**TASK**
Within the records, find every line that includes the word "circle" and copy it.
┌──
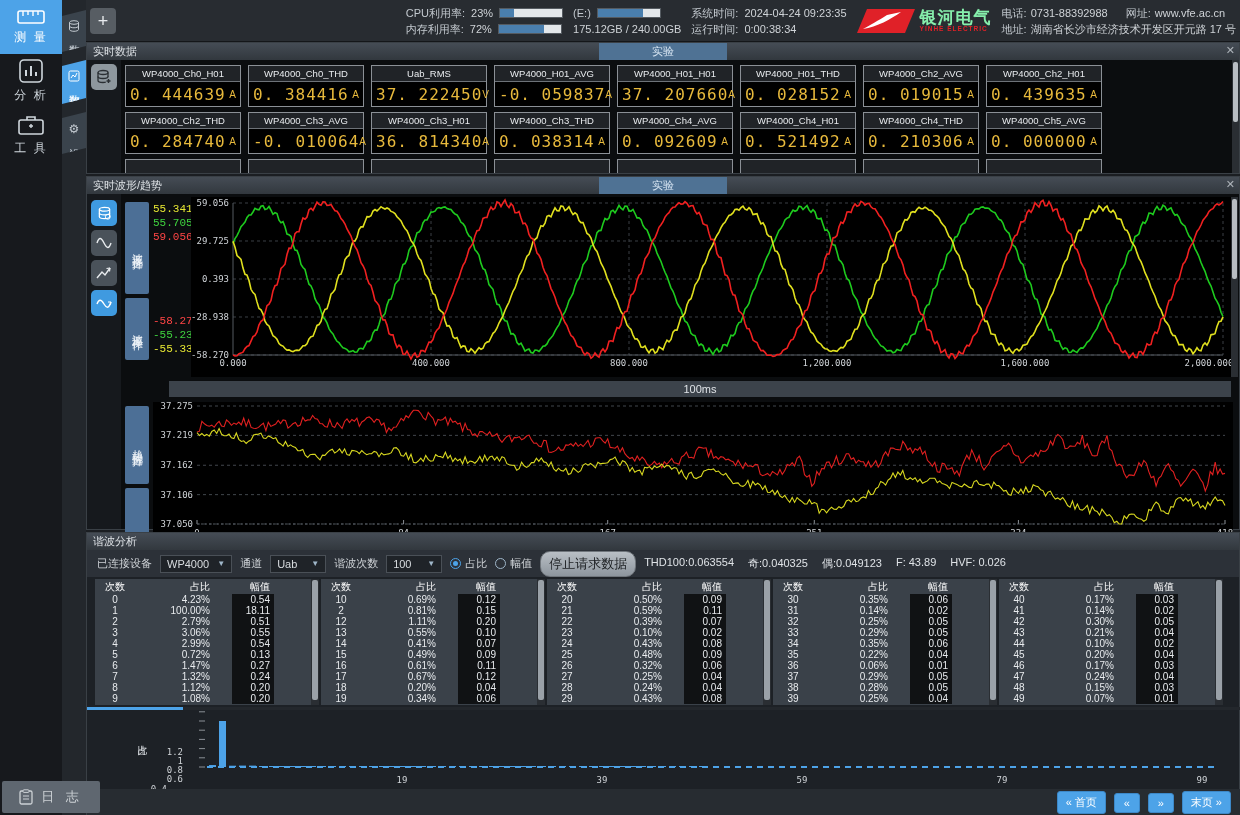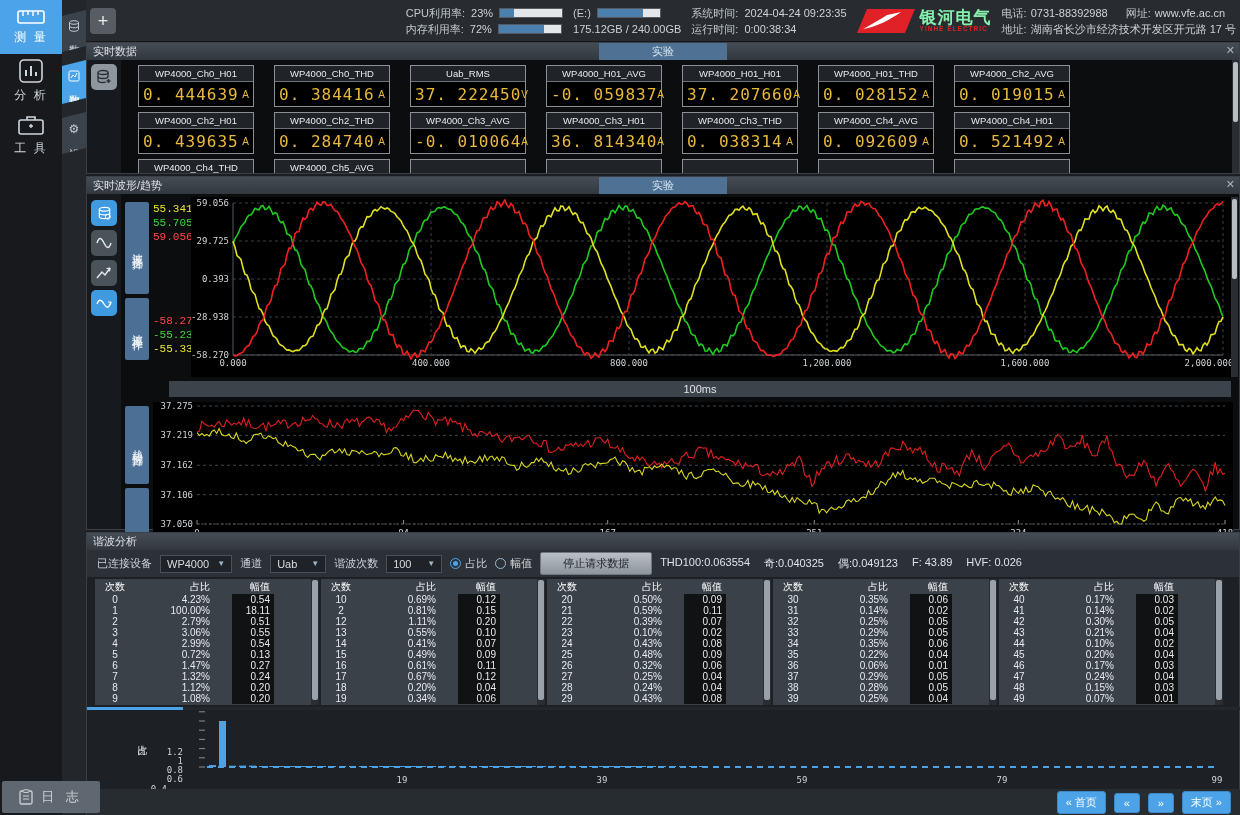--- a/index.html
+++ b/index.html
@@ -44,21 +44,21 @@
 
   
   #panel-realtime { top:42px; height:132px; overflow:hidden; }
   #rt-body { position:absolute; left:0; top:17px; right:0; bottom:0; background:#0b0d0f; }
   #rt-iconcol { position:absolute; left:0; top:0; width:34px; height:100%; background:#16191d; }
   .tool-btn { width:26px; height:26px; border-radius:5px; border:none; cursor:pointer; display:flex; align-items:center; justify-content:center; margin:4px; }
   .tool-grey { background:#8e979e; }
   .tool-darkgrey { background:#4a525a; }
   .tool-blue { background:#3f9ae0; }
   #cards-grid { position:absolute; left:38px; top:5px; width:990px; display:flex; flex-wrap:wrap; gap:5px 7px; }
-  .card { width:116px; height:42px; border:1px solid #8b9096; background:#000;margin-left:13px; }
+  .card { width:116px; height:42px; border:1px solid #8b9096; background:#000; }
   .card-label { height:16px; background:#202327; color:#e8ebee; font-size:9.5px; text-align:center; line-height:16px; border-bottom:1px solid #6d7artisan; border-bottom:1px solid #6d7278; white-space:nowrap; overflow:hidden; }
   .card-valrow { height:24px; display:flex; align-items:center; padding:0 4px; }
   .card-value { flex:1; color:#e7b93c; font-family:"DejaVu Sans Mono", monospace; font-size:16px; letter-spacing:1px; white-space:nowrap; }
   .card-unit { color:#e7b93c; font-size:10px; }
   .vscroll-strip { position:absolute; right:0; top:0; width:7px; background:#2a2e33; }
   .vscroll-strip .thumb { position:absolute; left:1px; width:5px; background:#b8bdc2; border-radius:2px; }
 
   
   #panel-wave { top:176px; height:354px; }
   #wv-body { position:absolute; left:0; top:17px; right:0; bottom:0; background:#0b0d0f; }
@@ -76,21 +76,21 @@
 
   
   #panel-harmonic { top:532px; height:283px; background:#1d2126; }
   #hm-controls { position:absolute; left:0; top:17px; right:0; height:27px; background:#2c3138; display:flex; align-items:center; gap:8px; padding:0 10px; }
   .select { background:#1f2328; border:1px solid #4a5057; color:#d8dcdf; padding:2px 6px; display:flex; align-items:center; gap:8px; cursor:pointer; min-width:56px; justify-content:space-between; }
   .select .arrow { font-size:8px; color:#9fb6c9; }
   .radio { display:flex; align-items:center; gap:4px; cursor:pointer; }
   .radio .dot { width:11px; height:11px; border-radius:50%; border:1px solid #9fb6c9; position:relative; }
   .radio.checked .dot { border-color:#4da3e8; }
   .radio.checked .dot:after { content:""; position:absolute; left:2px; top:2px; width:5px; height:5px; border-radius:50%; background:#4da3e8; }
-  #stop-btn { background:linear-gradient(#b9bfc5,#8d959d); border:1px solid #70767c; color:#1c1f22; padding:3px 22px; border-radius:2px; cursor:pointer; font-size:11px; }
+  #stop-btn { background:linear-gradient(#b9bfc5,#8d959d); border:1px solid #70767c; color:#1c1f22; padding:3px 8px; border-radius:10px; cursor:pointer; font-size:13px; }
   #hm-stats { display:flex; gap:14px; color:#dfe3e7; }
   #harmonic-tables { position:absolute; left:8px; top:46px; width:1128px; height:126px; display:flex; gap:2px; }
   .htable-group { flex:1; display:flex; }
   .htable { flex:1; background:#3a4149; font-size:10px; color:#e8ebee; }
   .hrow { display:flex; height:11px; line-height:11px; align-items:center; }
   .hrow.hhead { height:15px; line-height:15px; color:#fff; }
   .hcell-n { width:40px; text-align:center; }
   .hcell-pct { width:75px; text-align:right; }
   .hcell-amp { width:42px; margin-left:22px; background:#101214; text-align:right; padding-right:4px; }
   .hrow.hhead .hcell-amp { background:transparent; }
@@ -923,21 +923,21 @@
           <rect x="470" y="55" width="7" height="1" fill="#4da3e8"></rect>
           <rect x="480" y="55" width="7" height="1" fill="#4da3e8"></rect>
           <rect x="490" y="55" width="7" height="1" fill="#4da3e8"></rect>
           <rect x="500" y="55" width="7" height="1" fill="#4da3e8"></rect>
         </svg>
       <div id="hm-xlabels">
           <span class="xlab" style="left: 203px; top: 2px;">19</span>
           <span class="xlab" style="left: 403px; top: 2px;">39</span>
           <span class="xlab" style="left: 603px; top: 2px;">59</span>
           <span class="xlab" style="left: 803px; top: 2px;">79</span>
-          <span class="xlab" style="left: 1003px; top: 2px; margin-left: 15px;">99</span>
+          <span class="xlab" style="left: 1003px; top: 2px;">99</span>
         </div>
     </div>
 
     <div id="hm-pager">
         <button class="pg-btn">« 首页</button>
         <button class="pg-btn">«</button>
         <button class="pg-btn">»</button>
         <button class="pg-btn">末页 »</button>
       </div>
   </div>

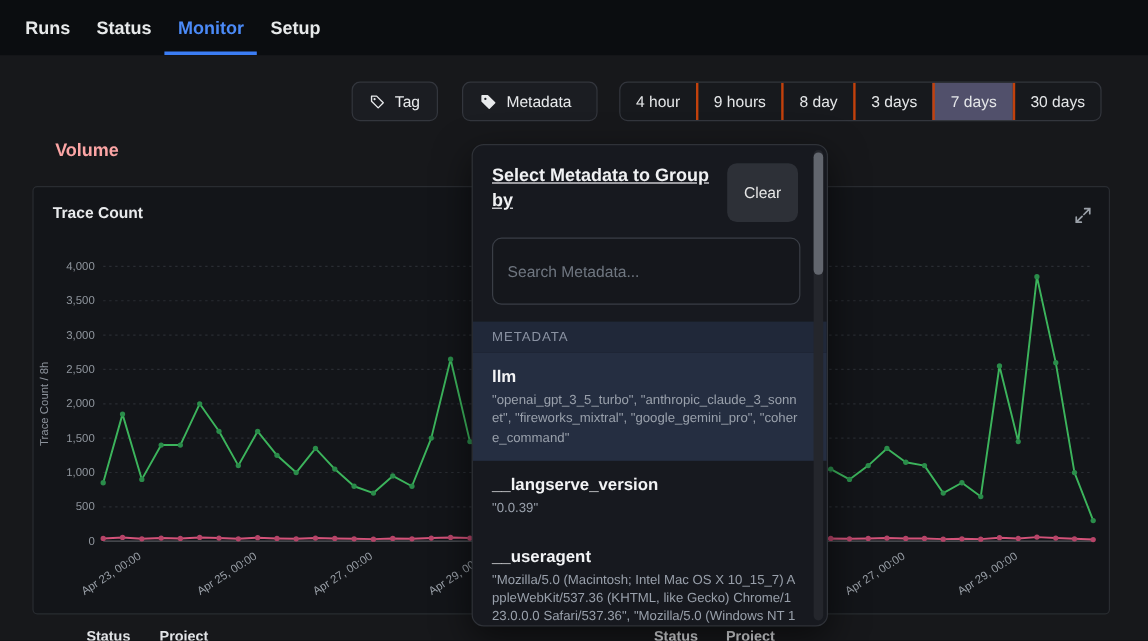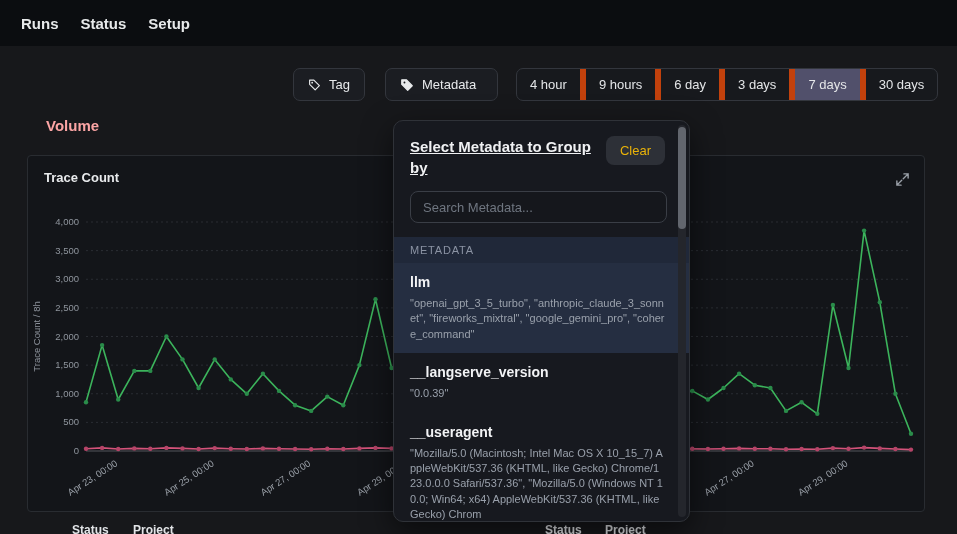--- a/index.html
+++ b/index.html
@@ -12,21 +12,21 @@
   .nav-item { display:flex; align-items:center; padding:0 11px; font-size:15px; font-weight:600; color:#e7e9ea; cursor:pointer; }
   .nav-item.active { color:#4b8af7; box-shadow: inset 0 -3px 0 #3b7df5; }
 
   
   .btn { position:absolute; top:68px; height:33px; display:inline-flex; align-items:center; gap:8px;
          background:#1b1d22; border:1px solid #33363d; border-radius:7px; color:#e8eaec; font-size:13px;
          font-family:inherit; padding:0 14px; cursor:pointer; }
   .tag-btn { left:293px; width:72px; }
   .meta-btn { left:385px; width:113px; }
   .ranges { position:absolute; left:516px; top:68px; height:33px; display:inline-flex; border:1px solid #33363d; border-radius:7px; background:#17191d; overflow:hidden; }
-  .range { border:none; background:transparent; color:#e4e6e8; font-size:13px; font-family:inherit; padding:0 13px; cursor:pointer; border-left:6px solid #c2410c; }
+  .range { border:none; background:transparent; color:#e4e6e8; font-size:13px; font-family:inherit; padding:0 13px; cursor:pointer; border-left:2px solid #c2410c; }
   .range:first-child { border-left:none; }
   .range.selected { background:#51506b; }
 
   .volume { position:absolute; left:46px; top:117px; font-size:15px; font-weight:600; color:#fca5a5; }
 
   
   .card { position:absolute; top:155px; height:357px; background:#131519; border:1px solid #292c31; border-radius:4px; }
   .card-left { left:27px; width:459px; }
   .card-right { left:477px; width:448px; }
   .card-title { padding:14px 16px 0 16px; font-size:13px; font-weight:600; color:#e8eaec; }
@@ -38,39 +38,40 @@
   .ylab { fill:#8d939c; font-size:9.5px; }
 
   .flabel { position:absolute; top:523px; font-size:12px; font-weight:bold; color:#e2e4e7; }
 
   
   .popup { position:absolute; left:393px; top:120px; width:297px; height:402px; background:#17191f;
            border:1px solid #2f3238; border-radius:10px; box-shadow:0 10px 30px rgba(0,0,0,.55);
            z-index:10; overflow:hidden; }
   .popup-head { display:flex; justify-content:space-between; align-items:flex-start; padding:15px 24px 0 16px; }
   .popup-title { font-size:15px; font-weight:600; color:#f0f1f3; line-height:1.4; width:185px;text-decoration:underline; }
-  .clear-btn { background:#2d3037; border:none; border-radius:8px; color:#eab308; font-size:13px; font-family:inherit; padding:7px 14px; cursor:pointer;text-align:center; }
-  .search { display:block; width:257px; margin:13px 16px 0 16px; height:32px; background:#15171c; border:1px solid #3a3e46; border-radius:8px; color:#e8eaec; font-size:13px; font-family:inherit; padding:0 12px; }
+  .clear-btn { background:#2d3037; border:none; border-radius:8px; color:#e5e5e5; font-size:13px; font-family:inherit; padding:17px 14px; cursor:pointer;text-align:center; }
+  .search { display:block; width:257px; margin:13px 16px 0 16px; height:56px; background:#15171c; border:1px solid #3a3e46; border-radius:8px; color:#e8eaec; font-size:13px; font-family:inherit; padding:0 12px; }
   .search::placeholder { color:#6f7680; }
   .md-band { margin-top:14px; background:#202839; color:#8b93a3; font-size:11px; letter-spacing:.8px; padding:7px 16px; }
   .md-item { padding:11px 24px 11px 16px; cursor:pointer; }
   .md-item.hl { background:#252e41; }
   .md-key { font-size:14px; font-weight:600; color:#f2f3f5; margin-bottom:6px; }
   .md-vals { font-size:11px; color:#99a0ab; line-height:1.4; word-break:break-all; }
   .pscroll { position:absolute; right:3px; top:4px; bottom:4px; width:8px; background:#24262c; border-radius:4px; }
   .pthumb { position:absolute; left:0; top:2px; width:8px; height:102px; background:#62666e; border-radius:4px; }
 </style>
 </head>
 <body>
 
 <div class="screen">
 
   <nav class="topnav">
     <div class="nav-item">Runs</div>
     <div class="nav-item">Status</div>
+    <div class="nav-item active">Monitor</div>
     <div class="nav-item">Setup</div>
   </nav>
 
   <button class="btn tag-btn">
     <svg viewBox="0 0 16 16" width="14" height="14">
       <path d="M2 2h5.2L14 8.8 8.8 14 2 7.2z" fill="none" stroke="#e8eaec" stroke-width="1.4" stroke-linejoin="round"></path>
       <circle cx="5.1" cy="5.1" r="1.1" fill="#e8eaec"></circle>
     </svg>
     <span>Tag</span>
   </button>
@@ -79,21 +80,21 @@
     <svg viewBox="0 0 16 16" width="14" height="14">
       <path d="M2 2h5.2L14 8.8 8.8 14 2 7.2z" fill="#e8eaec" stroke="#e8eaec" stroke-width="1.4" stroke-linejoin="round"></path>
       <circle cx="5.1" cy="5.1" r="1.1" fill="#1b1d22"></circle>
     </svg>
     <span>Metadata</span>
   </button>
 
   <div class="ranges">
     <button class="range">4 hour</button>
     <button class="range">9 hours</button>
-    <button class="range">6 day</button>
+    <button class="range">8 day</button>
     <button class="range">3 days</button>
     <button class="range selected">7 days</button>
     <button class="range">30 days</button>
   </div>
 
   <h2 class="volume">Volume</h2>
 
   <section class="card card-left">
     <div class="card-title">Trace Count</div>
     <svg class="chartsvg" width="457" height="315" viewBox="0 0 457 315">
└──
**REPLY TO THE TASK**
       <circle cx="5.1" cy="5.1" r="1.1" fill="#e8eaec"></circle>
       <circle cx="5.1" cy="5.1" r="1.1" fill="#1b1d22"></circle>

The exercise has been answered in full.